MATERIAL FOR THIS EXERCISE: Begin

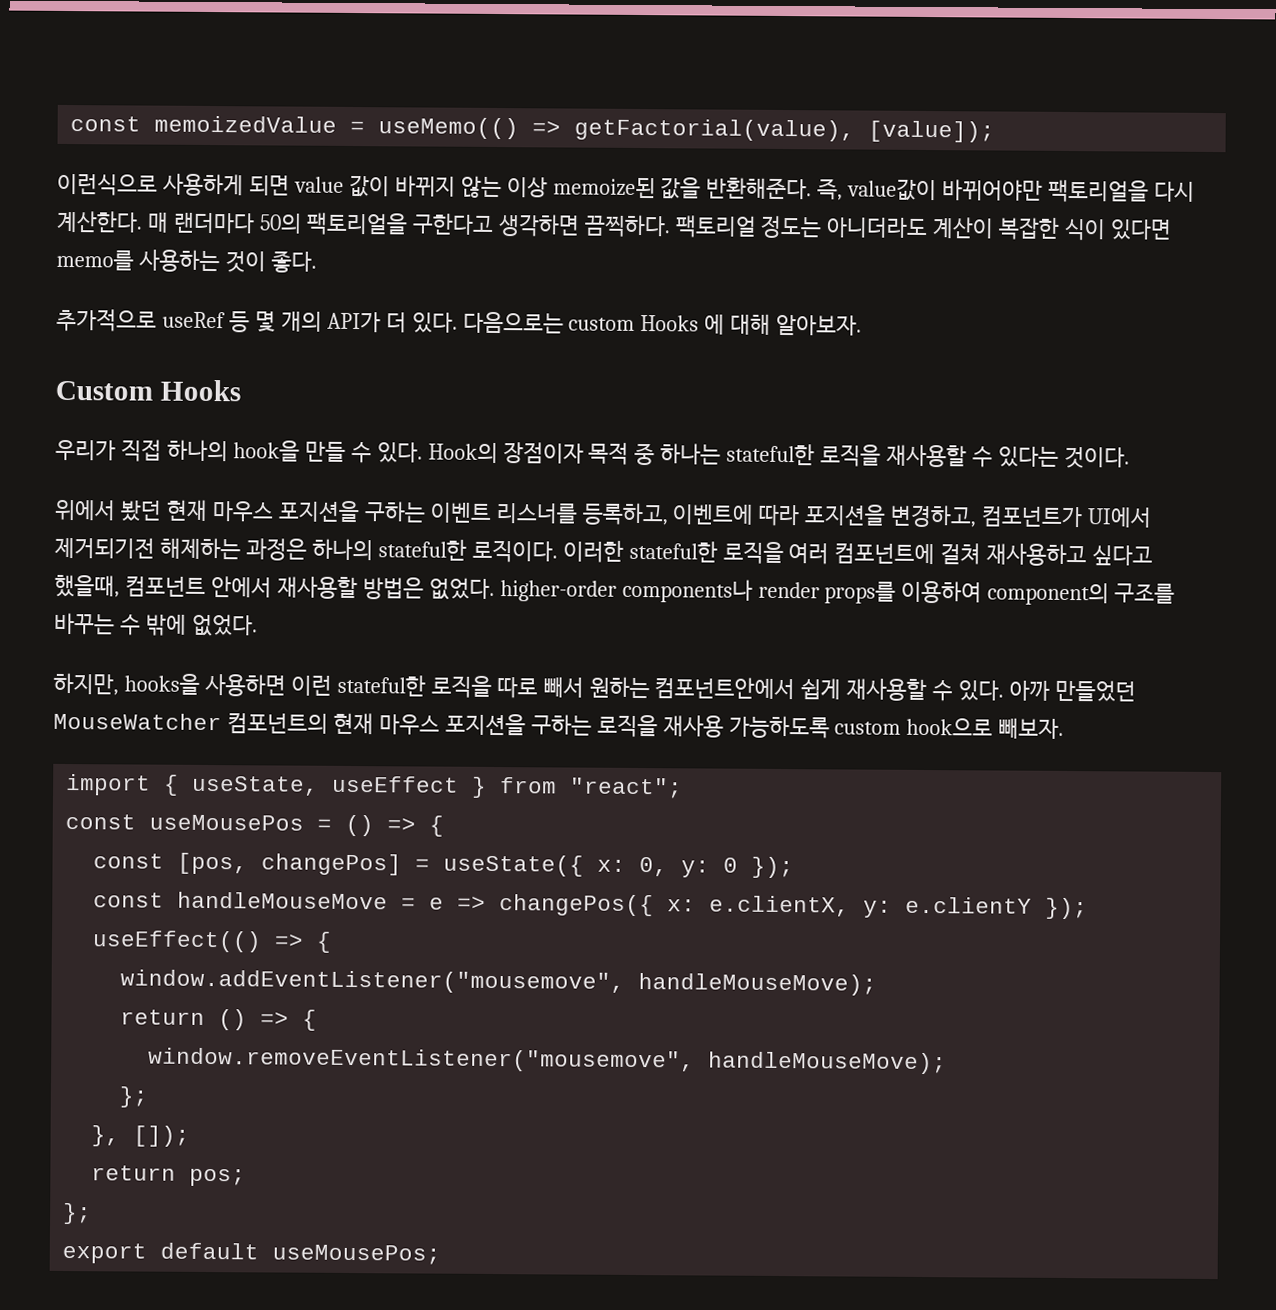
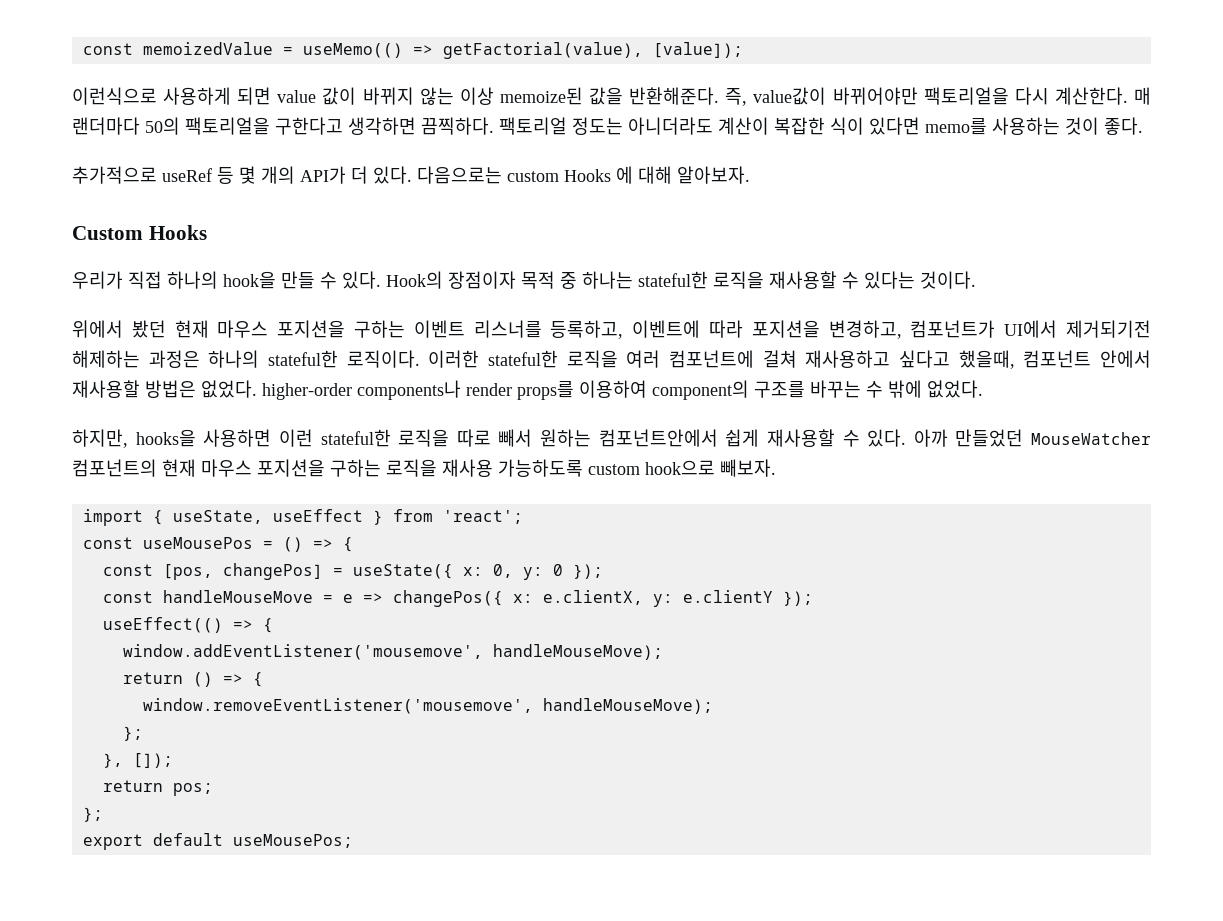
- import { useState, useEffect } from "react";
+ import { useState, useEffect } from 'react';
- window.addEventListener("mousemove", handleMouseMove);
+ window.addEventListener('mousemove', handleMouseMove);
- window.removeEventListener("mousemove", handleMouseMove);
+ window.removeEventListener('mousemove', handleMouseMove);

MATERIAL FOR THIS EXERCISE: End

**TASK BRIEF**.
Omit the pictures, then copy out all the data exactly as it stands.

**THE ANSWER**.
- import { useState, useEffect } from "react";
+ import { useState, useEffect } from 'react';
- window.addEventListener("mousemove", handleMouseMove);
+ window.addEventListener('mousemove', handleMouseMove);
- window.removeEventListener("mousemove", handleMouseMove);
+ window.removeEventListener('mousemove', handleMouseMove);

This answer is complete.